TASK OBJECTIVE => Where a line in the records below includes "number", pull that line out.

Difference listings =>
=======

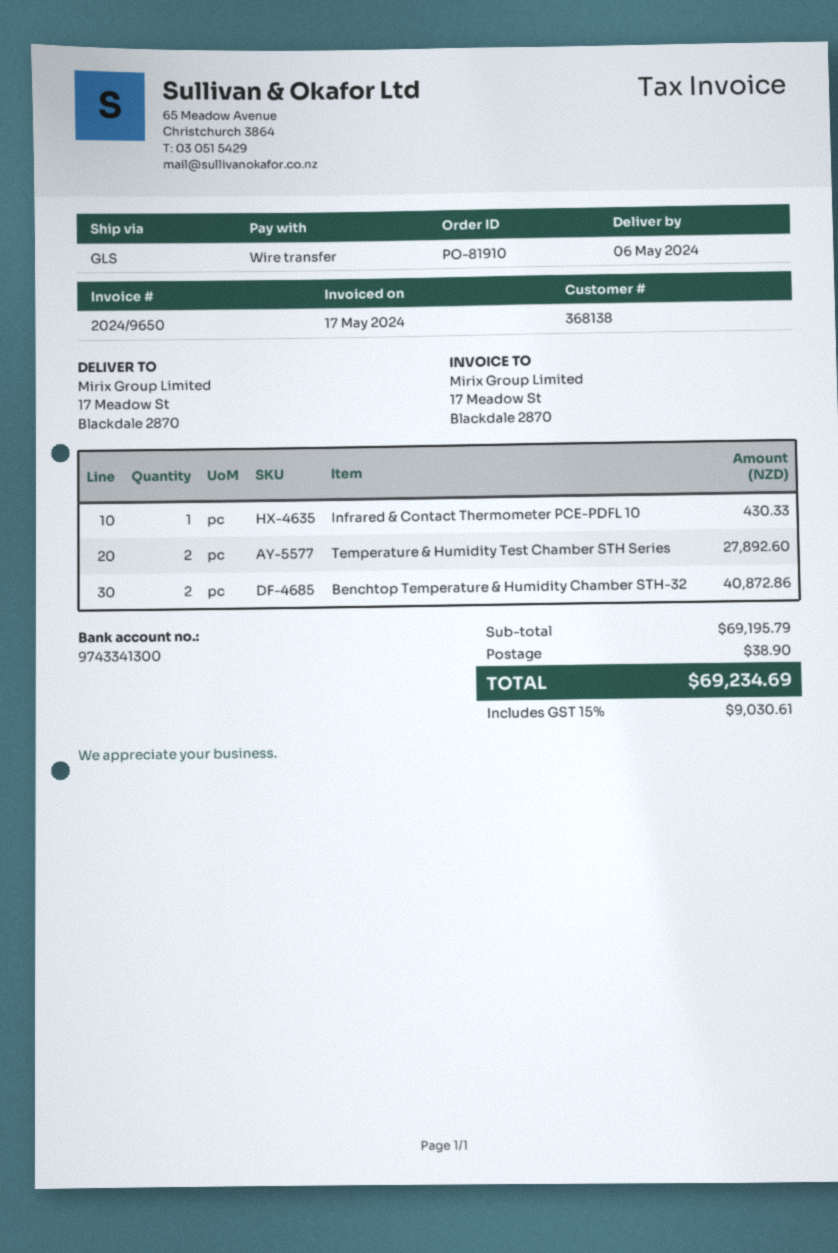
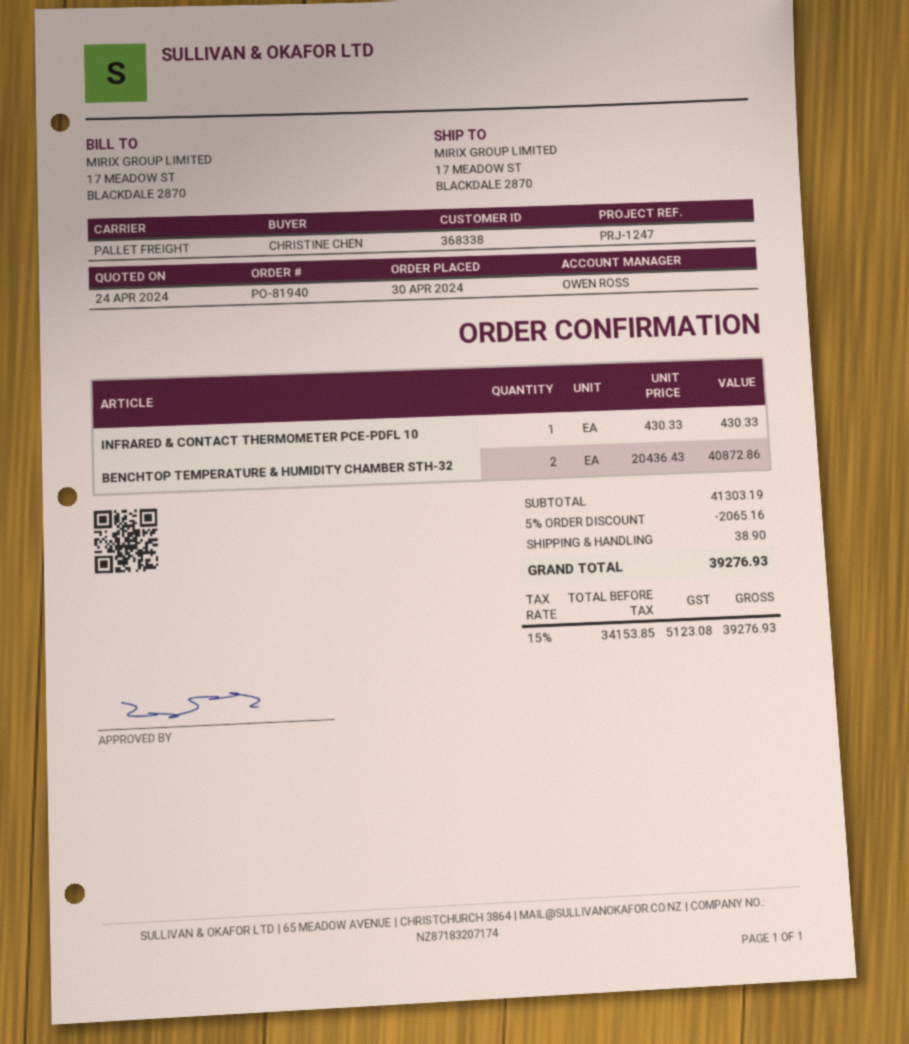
order number: PO-81910 -> PO-81940
customer number: 368138 -> 368338
shipping method: GLS -> pallet freight
Temperature & Humidity Test Chamber STH Series: 2 for 27892.60 -> none
subtotal: 69195.79 -> 41303.19
discount: none -> 5% = 2065.16
tax: 15% = 9030.61 -> 15% = 5123.08
total: 69234.69 -> 39276.93

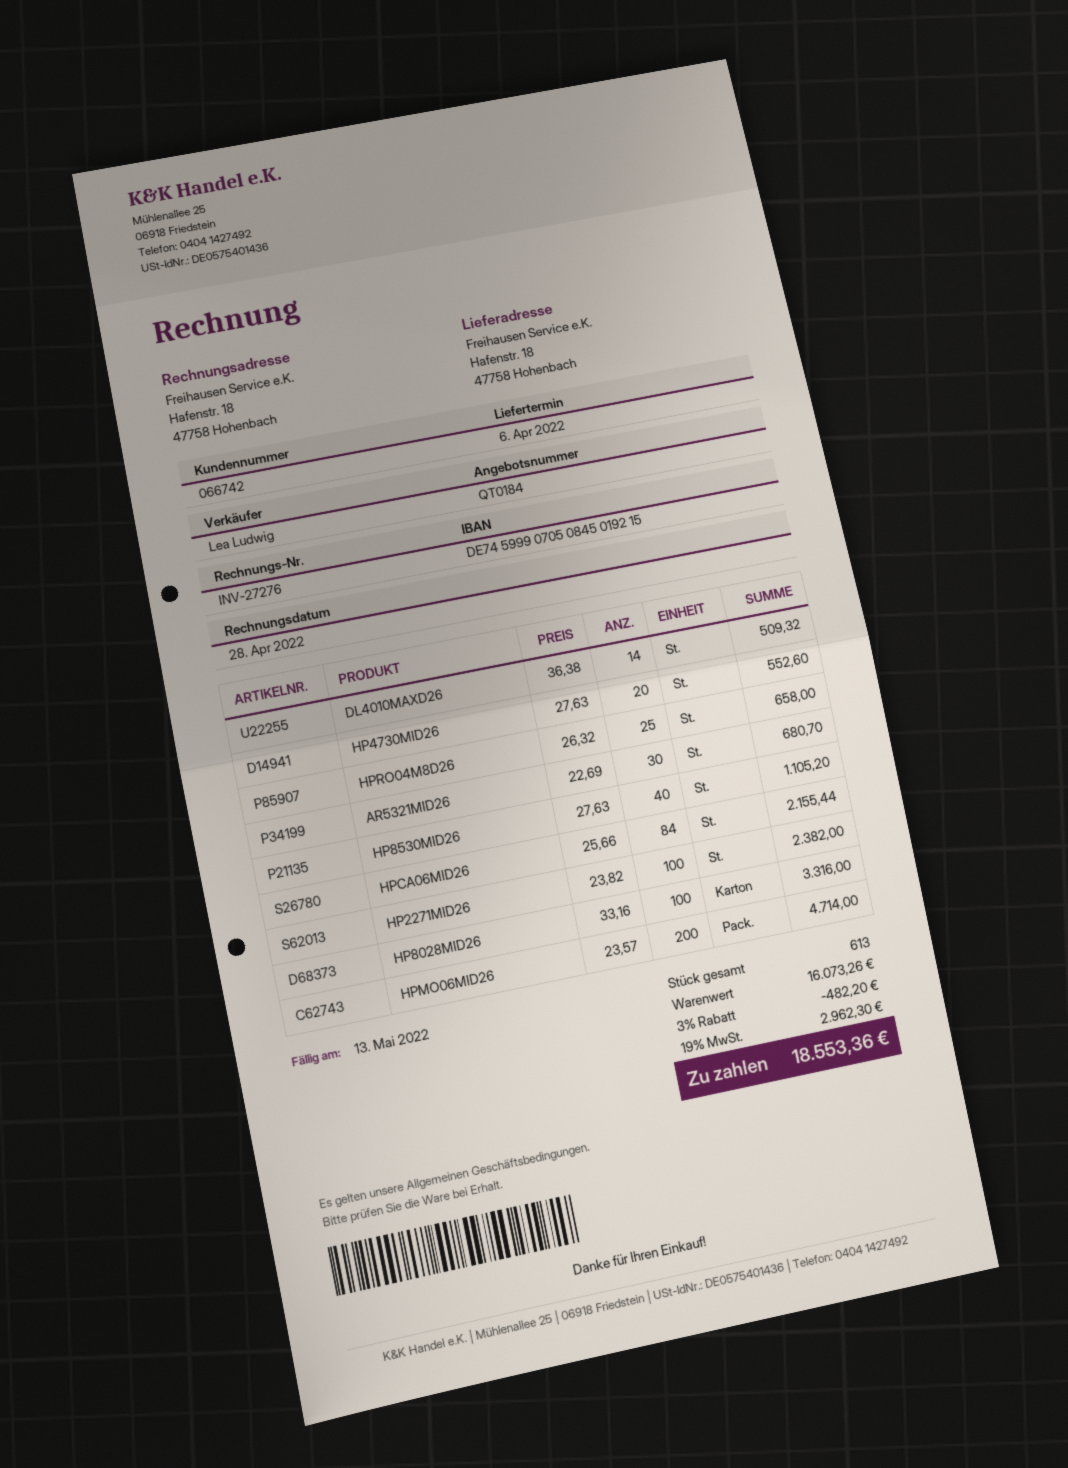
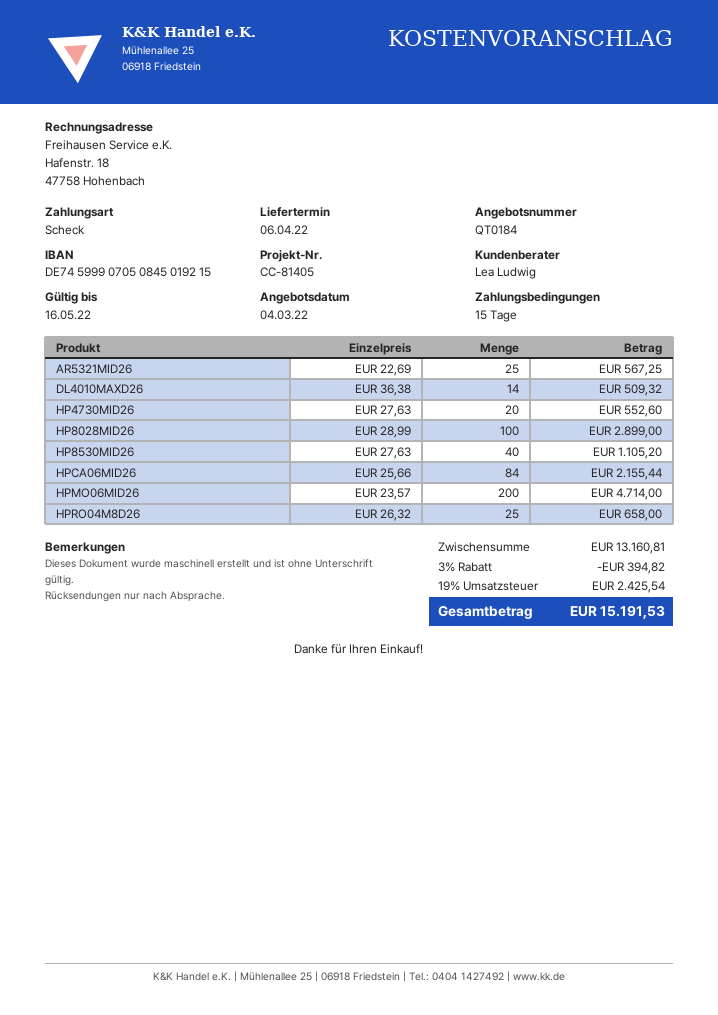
AR5321MID26: 30 x 22.69 = 680.70 -> 25 x 22.69 = 567.25
HP2271MID26: 100 x 23.82 = 2382.00 -> none
HP8028MID26: 100 x 33.16 = 3316.00 -> 100 x 28.99 = 2899.00
subtotal: 16073.26 -> 13160.81
discount: 3% = 482.20 -> 3% = 394.82
tax: 19% = 2962.30 -> 19% = 2425.54
total: 18553.36 -> 15191.53

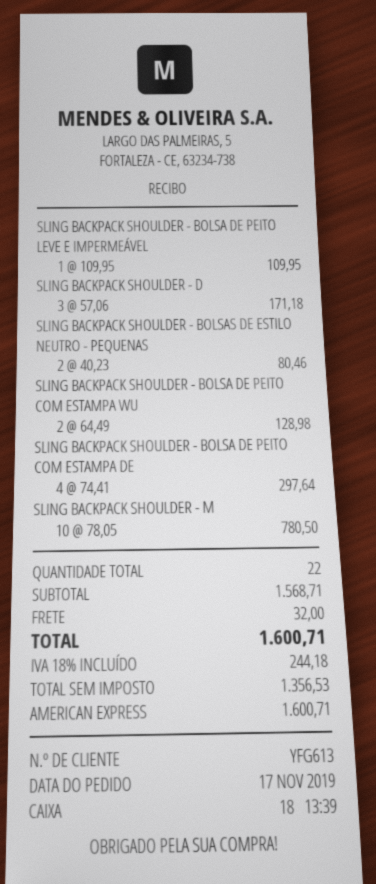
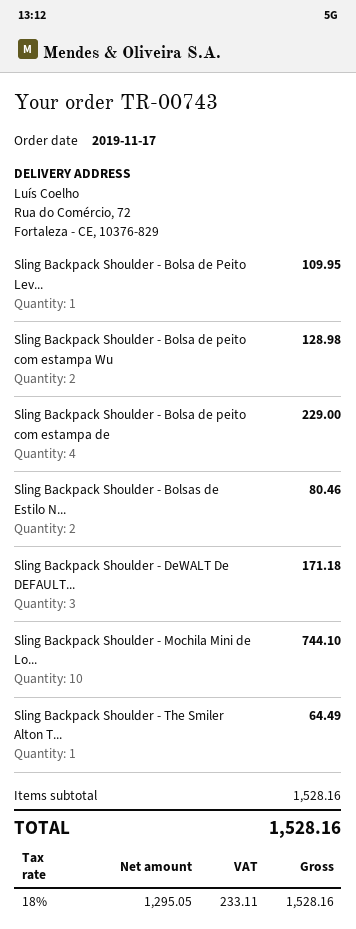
SLING BACKPACK SHOULDER - BOLSA DE PEITO COM ESTAMPA DE: 4 for 297.64 -> 4 for 229.00
SLING BACKPACK SHOULDER - M: 10 for 780.50 -> 10 for 744.10
Sling Backpack Shoulder - The Smiler Alton T...: none -> 1 for 64.49
subtotal: 1568.71 -> 1528.16
shipping: 32.00 -> none
net: 1356.53 -> 1295.05
tax: 18% = 244.18 -> 18% = 233.11
total: 1600.71 -> 1528.16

=======

ANSWER =>
order number: PO-81910 -> PO-81940
customer number: 368138 -> 368338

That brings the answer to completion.